### Your instructions
The answer must consist of every line below that holds the word "SQLAlchemy".

= = = =

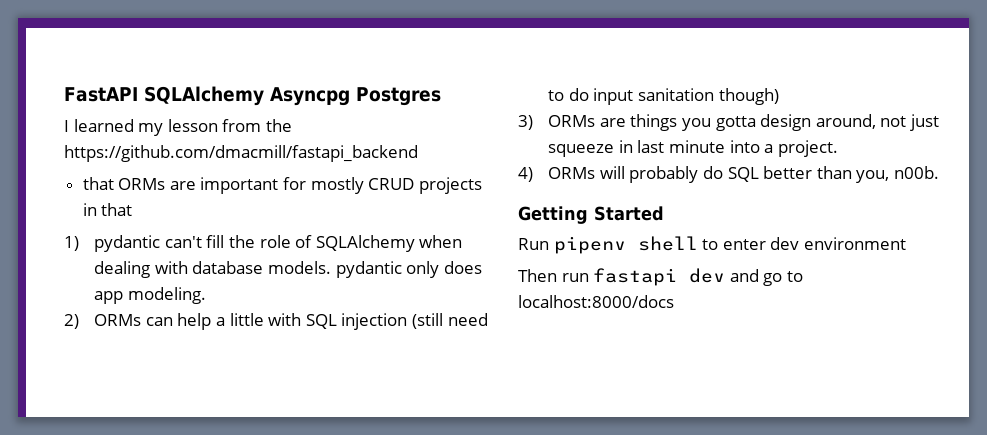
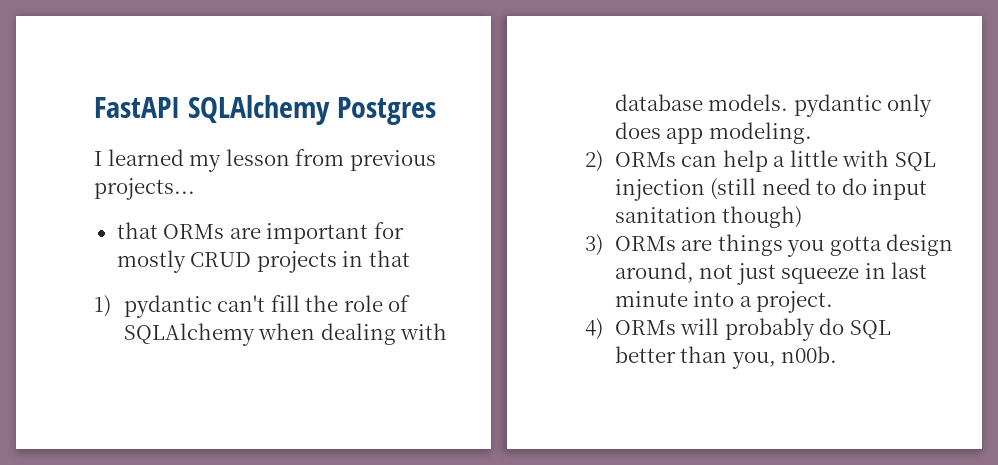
- FastAPI SQLAlchemy Asyncpg Postgres
+ FastAPI SQLAlchemy Postgres
- I learned my lesson from the https://github.com/dmacmill/fastapi_backend
+ I learned my lesson from previous projects...
- Getting Started
- Run pipenv shell to enter dev environment
- Then run fastapi dev and go to localhost:8000/docs

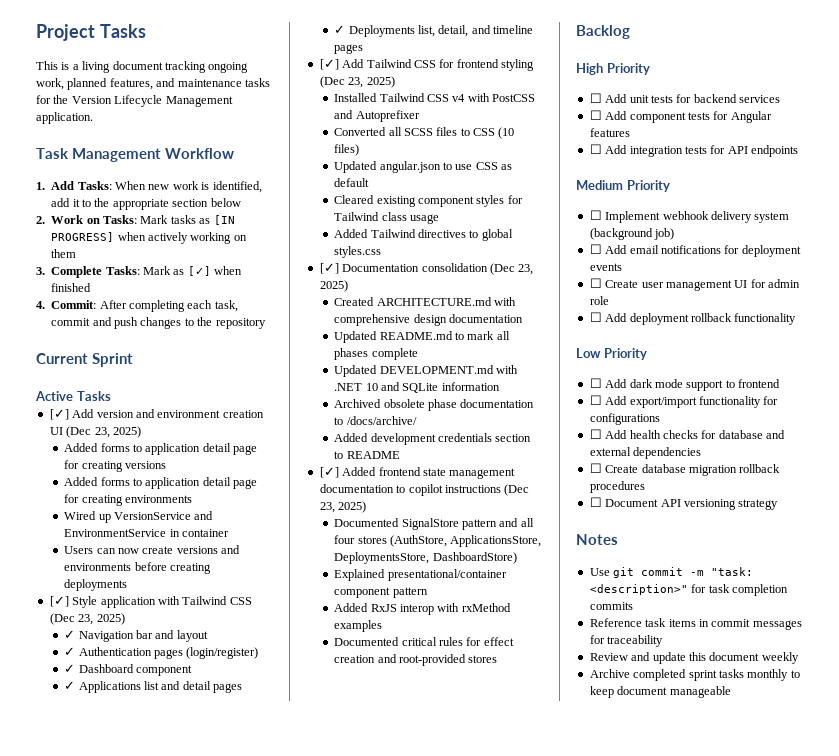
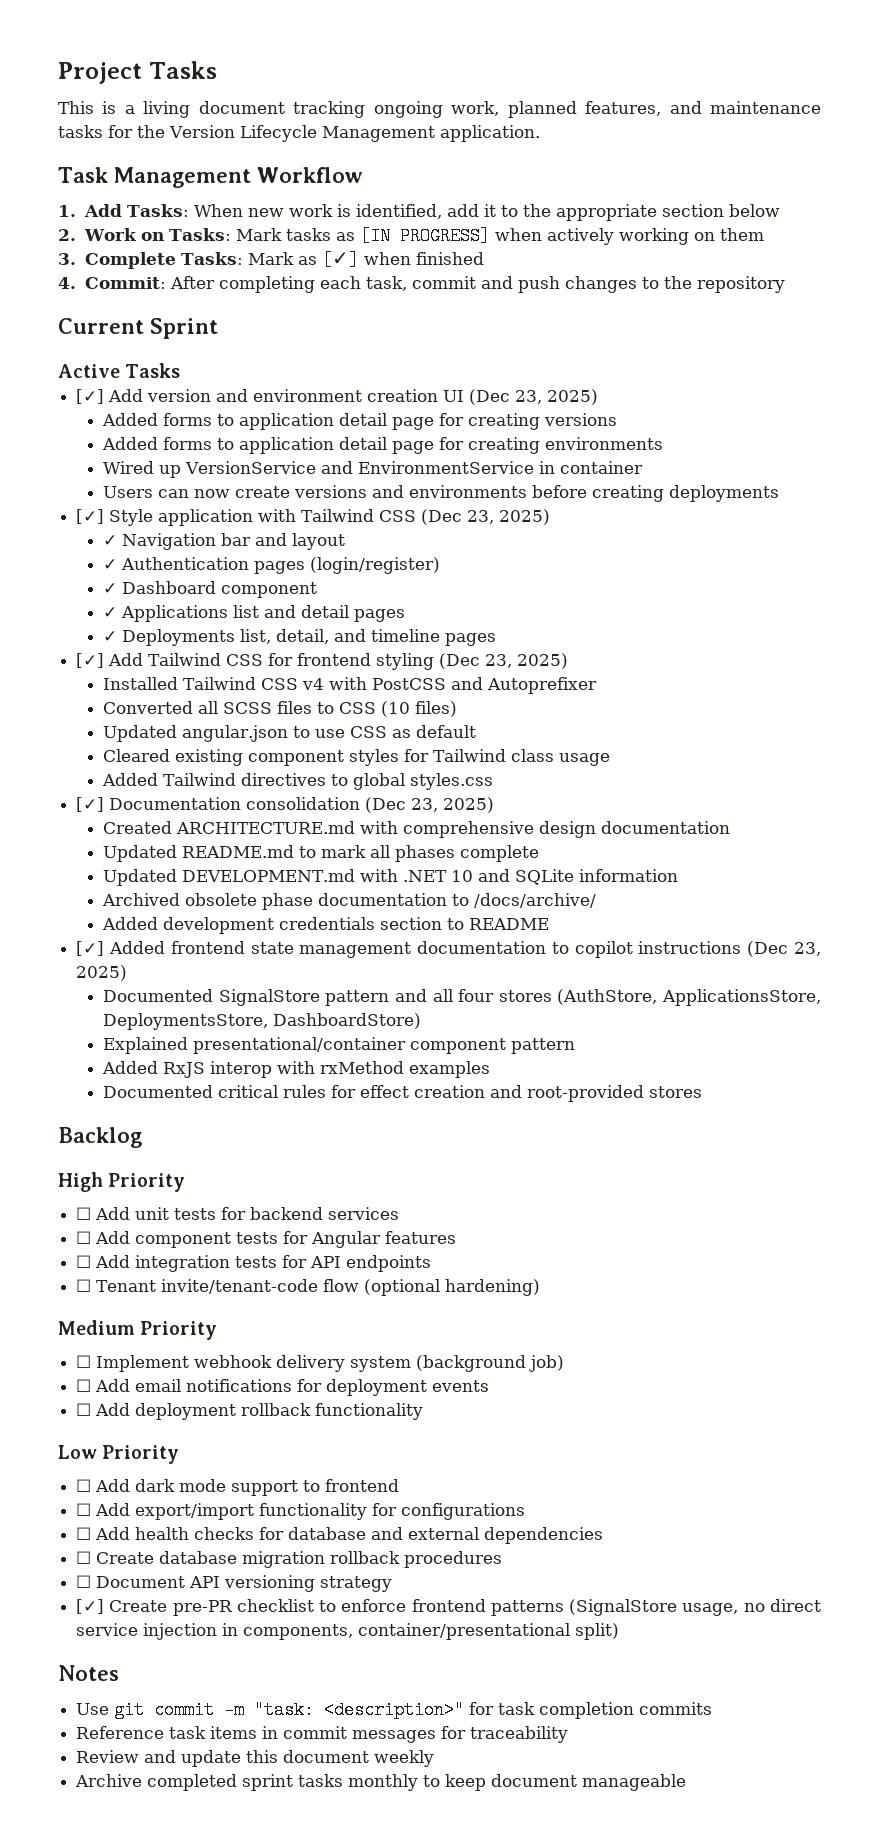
+ ☐ Tenant invite/tenant-code flow (optional hardening)
- ☐ Create user management UI for admin role
+ [✓] Create pre-PR checklist to enforce frontend patterns (SignalStore usage, no direct service injection in components, container/presentational split)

= = = =

### Answer box
- FastAPI SQLAlchemy Asyncpg Postgres
+ FastAPI SQLAlchemy Postgres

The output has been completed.